I'm just trying to make you realize it's a steelhead trust me I've caught rainbows in there too but I've also caught steelhead before and they look alike just look up a picture


----------



## smeags12345

chuckinduck said:


> What makes you so confident? Is the fact that they don't stock rainbows in paint creek your smoking gun?



There's smolts in paint creek that look like rainbows that are just small steelhead


----------



## Paint man

The vast majority of rainbows in the paint are actually smolts, and some just stay longer than others.


----------



## suthe1np

This is a dumb argument that I likely started. Rainbows/steelhead... same thing guys. The Rainbows in PC mostly end up running the Clinton and living some of their lives in LSC. Then, they come back to spawn in PC.


----------



## smeags12345

suthe1np said:


> This is a dumb argument that I likely started. Rainbows/steelhead... same thing guys. The Rainbows in PC mostly end up running the Clinton and living some of their lives in LSC. Then, they come back to spawn in PC.



Which makes it a steelhead..


----------



## smeags12345

Paint man said:


> The vast majority of rainbows in the paint are actually smolts, and some just stay longer than others.



Thank you


----------



## Paint man

Or it was a steelhead that became a resident or it was a smolt that decided not to run. Impossible to know


----------



## Paint man

Technically it is a steelhead but if it never ran... Idk lol


----------



## smeags12345

And the Brooke thing I was say is false. Im 99.9% sure there's no brook trout in there I look at the DNR pdf and they said no brookies. It is a DNR trout stream anyhow.


----------



## smeags12345

Paint man said:


> Technically it is a steelhead but if it never ran... Idk lol



Still
A Steelie I think paint man


----------



## JumboJim

Heres a paint. Creek steelie aswell


----------



## FISHCATCHER1

That is definitely steel. Though not every fish will leave the creek. I've caught mature fish in the paint that were resident. The tail is the dead giveaway. Residents will have a more rounded tail with a pronounced fork. Lake runs will look exactly like the above


----------



## suthe1np

smeags12345 said:


> Which makes it a steelhead..


Sure, if you want to be argumentative. It's also still a rainbow. 

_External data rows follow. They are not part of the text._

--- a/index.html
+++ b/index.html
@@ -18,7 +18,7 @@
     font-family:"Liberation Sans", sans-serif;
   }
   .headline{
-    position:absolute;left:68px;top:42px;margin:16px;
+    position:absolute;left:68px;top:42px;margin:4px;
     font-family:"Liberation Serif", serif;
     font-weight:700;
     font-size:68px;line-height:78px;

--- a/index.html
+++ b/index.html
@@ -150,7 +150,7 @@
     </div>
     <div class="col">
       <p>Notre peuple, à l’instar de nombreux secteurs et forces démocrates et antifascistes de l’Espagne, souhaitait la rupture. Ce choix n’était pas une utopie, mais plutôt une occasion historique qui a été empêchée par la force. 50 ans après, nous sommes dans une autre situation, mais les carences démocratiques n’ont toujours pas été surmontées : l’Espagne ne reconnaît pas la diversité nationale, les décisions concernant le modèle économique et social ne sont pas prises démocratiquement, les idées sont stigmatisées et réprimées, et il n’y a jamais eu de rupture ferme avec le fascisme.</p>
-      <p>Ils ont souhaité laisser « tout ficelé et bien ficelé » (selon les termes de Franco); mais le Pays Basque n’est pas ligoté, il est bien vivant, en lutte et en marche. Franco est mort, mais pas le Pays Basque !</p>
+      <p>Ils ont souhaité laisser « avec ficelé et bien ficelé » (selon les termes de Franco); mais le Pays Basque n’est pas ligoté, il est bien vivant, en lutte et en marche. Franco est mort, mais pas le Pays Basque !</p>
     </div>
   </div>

Also, a steelhead is often referred to as a fish that lives its life in the ocean and then spawns in a river (such as out west where they are from). Someone from Oregon or Washington might get bent out of shape calling that a steelhead...

Again, this is a dumb argument about semantics.


----------



## smeags12345

JumboJim said:


> Heres a paint. Creek steelie aswell



Nice one


----------



## smeags12345

FISHCATCHER1 said:


> That is definitely steel. Though not every fish will leave the creek. I've caught mature fish in the paint that were resident. The tail is the dead giveaway. Residents will have a more rounded tail with a pronounced fork. Lake runs will look exactly like the above



Exactly


----------



## Syndicate

Well everyone I apologize that the picture is causing so much debate final verdict: ITS A STEELHEAD AND A RAINBOW TROUT there now everyone wins lol


----------



## smeags12345

Syndicate said:


> Well everyone I apologize that the picture is causing so much debate final verdict: ITS A STEELHEAD AND A RAINBOW TROUT there now everyone wins lol


----------



## chuckinduck

smeags12345 said:


> And the Brooke thing I was say is false. Im 99.9% sure there's no brook trout in there I look at the DNR pdf and they said no brookies. It is a DNR trout stream anyhow.

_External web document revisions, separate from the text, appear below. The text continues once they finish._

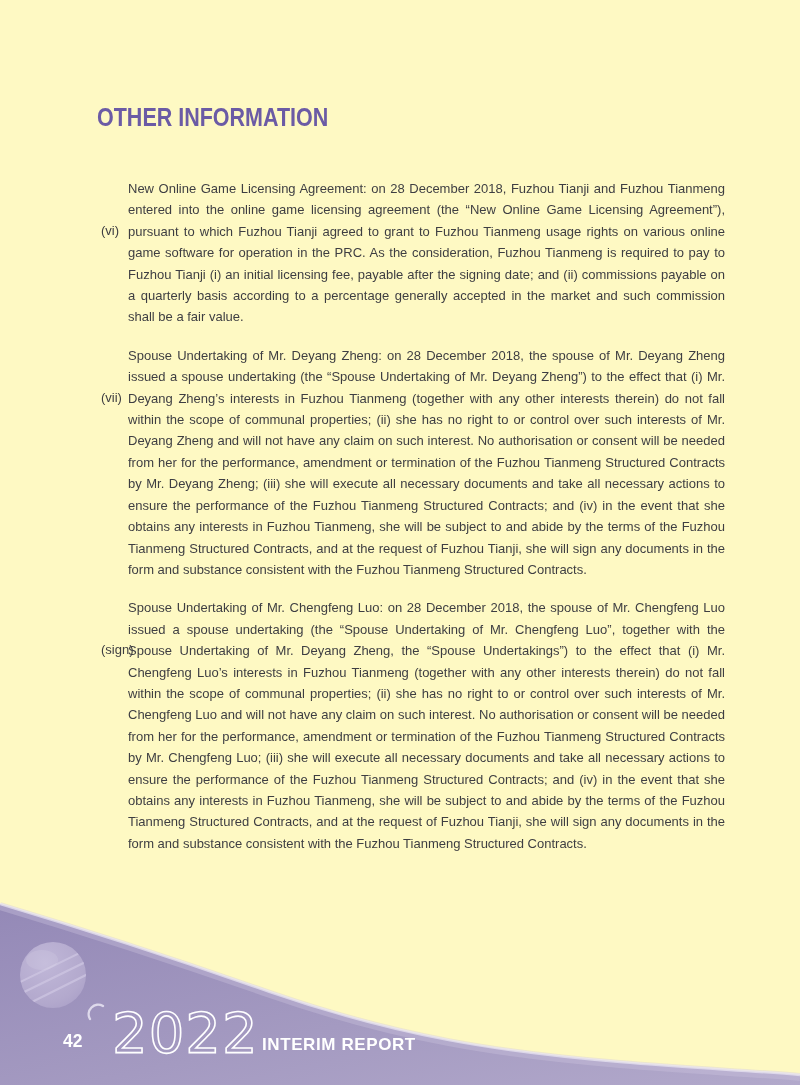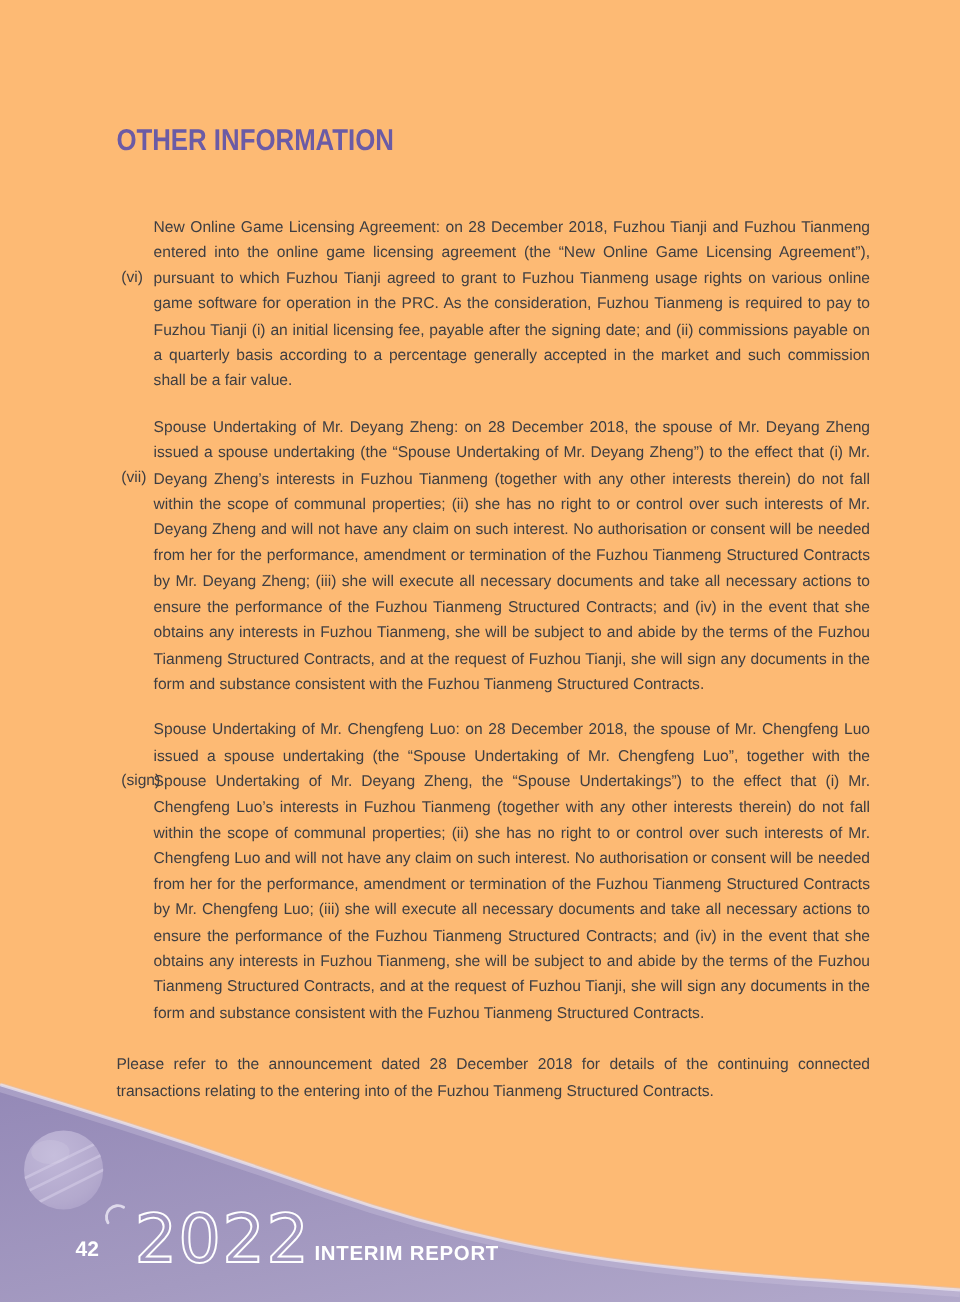--- a/index.html
+++ b/index.html
@@ -7,7 +7,7 @@
     position: relative;
     width: 800px;
     height: 1085px;
-    background: #fdba74;
+    background: #fef9c3;
     overflow: hidden;
     font-family: "Liberation Sans", sans-serif;
   }

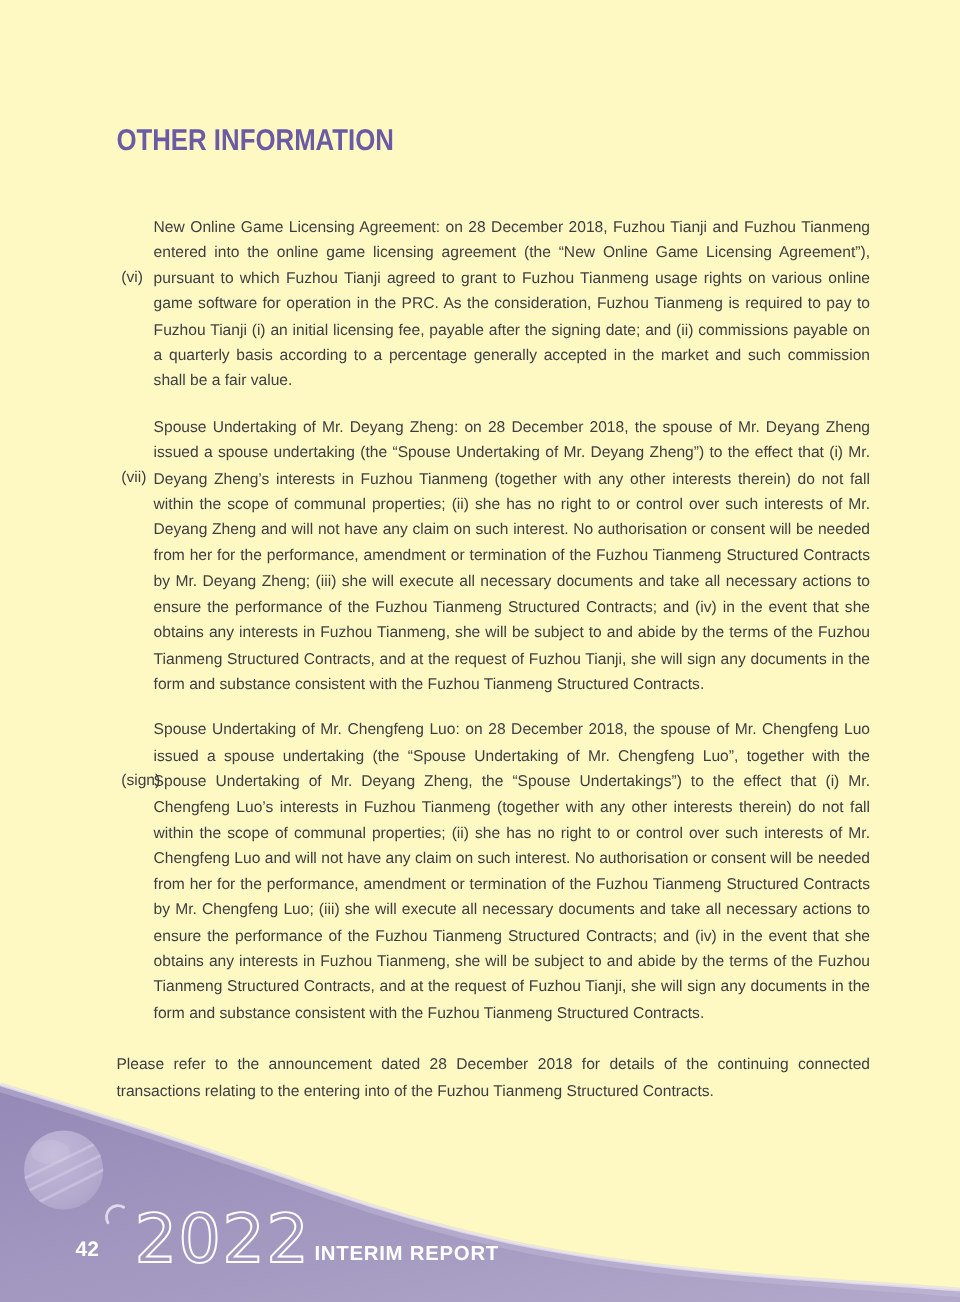--- a/index.html
+++ b/index.html
@@ -82,7 +82,6 @@
         <span class="item-text">Spouse Undertaking of Mr. Chengfeng Luo: on 28 December 2018, the spouse of Mr. Chengfeng Luo issued a spouse undertaking (the “Spouse Undertaking of Mr. Chengfeng Luo”, together with the Spouse Undertaking of Mr. Deyang Zheng, the “Spouse Undertakings”) to the effect that (i) Mr. Chengfeng Luo’s interests in Fuzhou Tianmeng (together with any other interests therein) do not fall within the scope of communal properties; (ii) she has no right to or control over such interests of Mr. Chengfeng Luo and will not have any claim on such interest. No authorisation or consent will be needed from her for the performance, amendment or termination of the Fuzhou Tianmeng Structured Contracts by Mr. Chengfeng Luo; (iii) she will execute all necessary documents and take all necessary actions to ensure the performance of the Fuzhou Tianmeng Structured Contracts; and (iv) in the event that she obtains any interests in Fuzhou Tianmeng, she will be subject to and abide by the terms of the Fuzhou Tianmeng Structured Contracts, and at the request of Fuzhou Tianji, she will sign any documents in the form and substance consistent with the Fuzhou Tianmeng Structured Contracts.</span>
       </div>
 
-      <p class="closing-para">Please refer to the announcement dated 28 December 2018 for details of the continuing connected transactions relating to the entering into of the Fuzhou Tianmeng Structured Contracts.</p>
     </div>
 
   </div>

I assure you there is a way for wild brook trout to enter the paint creek system.


----------



## Paint man

I'm 100% sure there are brook trout in the paint creek watershed...lol.


----------



## Syndicate

I thought that brook trout needed a very healthy and clean ecosystem to live in but how would they get in there you think because wouldn't they die if they went through the Clinton but are you saying they go through lake Orion and lastly if you have pictures please show us


----------



## Paint man

Brook trout need very clean, cold water. From what I know, they used to be stocked in the paint way back in the day and they established a small naturally reproducing population. I don't think there is a naturally reproducing population in the main stream, but they exist in the watershed. The place they are in is on entirely private land except for a very small portion of it which is largely unfishable. Brookies are my favorite fish so I have done quite a bit of research on this subject. From what I have found the paint brookies are one of two brookie populations in se mi.


----------



## Paint man

No pics and I have only seen a few one time in the paint where they probably moved down due to lack of flow in their trib. From what I know it can almost dry up and the last time I saw it about a month ago it looked really low already. Hopefully the recent rain helped it out.


----------



## Paint man

Also read the last sentence in this, the dnr doesn't even recognize a difference between steelies and bows lol.


----------



## clintonking2.0

I am very certain that I had caught a brook trout about 3 inches long about 8 to 10 years ago while fishing for steelhead.


----------



## Syndicate

That's what I'm saying it is a steelhead and a bow also with the brook trout what private land are you talking about and I would be very suprised to find brook trout I the Clinton but I'm going to believe you like I said though what private land are you talking about


----------



## Paint man

They aren't in the Clinton, they are in a separate spring fed trib to the paint. The trib basically flows through no public land. That's what I mean by private land, it's not accessible to the public. Not accessible anywhere you could fish it at least.


----------



## Syndicate

Alright it's just I wanna know because I'm sure I could get in there with my waders just to see but If you want to hide your spot in don't want to stop you and yah by Clinton I meant paint creek


----------



## Paint man

I'd rather keep this one secret, I pm'd you about the other thread though.


----------



## Paint man

I've walked it before btw and its not that you couldn't get to it, it's the fact it's only about 6 inches wide and very shallow in the public access portion. No fish to be seen there. So yes you could get in there with waders I guess but you wouldn't be liable to see anything, much less catch anything lol.


----------



## smeags12345

The brookies im sure will be tiny


----------



## Syndicate

Hey paint man your inbox is full


----------



## chuckinduck

Paint man said:


> I've walked it before btw and its not that you couldn't get to it, it's the fact it's only about 6 inches wide and very shallow in the public access portion. No fish to be seen there. So yes you could get in there with waders I guess but you wouldn't be liable to see anything, much less catch anything lol.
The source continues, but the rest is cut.